Exercise » Check every line of the data for the string "营造诚信" and copy the ones that have it.

Data provided »

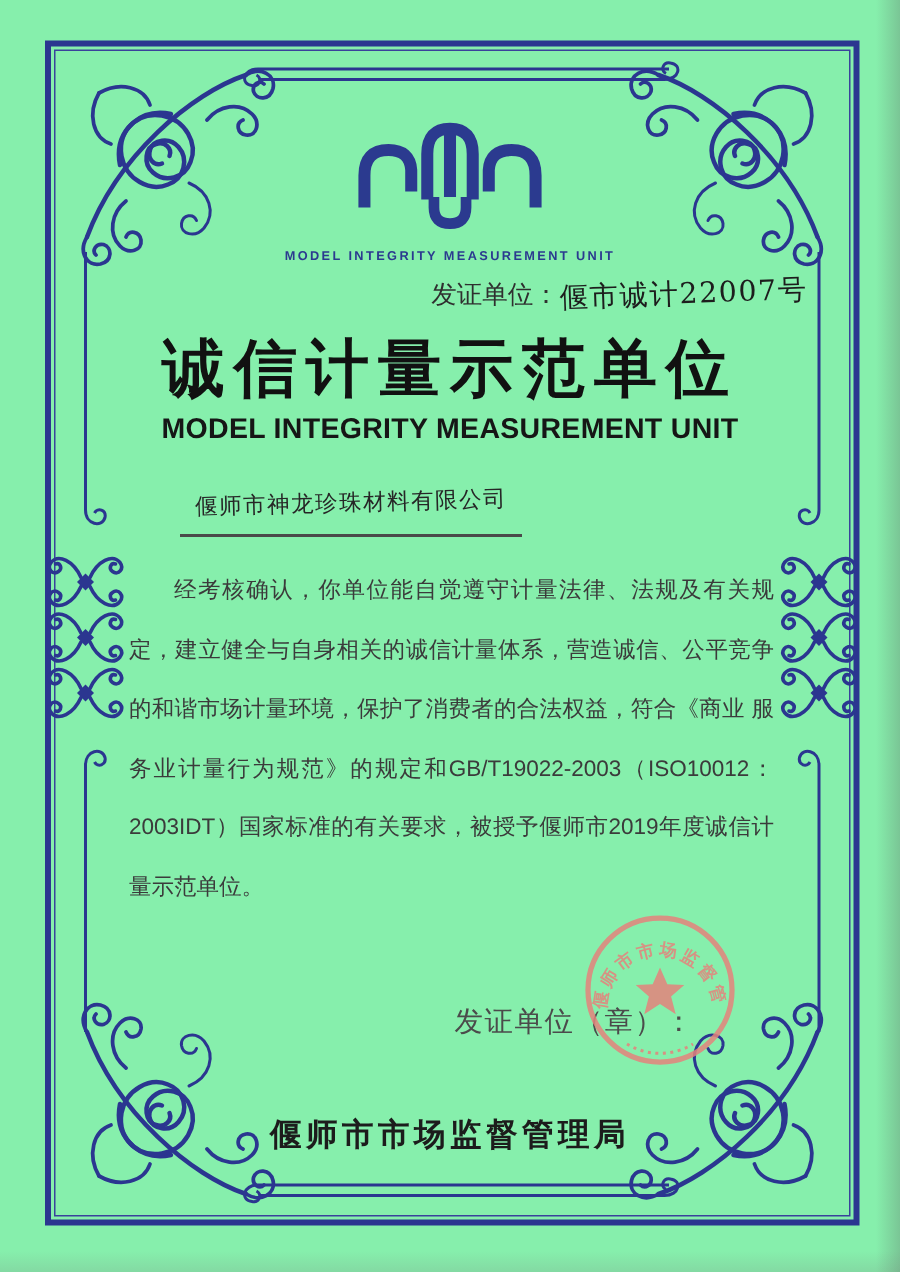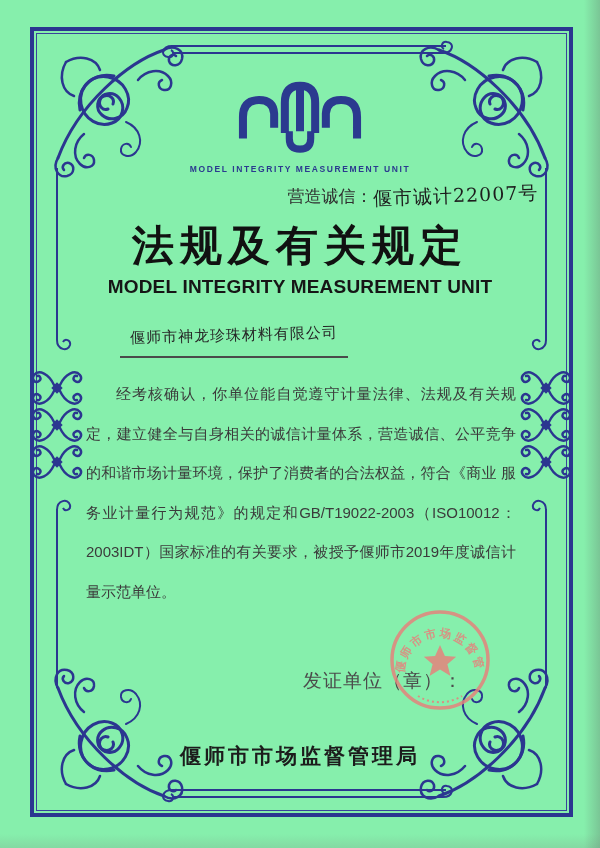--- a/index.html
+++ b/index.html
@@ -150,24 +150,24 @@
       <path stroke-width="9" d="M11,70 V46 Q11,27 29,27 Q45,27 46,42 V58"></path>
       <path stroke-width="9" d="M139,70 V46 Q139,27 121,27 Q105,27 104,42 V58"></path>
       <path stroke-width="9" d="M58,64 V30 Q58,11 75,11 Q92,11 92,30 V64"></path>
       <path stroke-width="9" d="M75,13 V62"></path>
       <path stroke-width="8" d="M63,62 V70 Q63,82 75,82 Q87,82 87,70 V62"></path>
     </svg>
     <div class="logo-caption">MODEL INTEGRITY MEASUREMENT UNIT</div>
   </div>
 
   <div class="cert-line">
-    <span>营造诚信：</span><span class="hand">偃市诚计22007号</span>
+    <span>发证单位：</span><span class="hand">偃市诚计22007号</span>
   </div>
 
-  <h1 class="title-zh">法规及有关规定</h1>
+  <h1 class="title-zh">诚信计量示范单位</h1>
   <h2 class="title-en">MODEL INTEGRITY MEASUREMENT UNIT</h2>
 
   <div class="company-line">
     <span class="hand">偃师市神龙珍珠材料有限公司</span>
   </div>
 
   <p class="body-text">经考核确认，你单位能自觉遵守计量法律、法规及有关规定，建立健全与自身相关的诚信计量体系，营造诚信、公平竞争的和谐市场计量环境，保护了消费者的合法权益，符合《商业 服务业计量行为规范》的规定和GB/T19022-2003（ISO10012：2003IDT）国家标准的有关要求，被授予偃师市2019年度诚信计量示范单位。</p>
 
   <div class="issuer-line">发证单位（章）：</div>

Solution below »
-    <span>营造诚信：</span><span class="hand">偃市诚计22007号</span>
   <p class="body-text">经考核确认，你单位能自觉遵守计量法律、法规及有关规定，建立健全与自身相关的诚信计量体系，营造诚信、公平竞争的和谐市场计量环境，保护了消费者的合法权益，符合《商业 服务业计量行为规范》的规定和GB/T19022-2003（ISO10012：2003IDT）国家标准的有关要求，被授予偃师市2019年度诚信计量示范单位。</p>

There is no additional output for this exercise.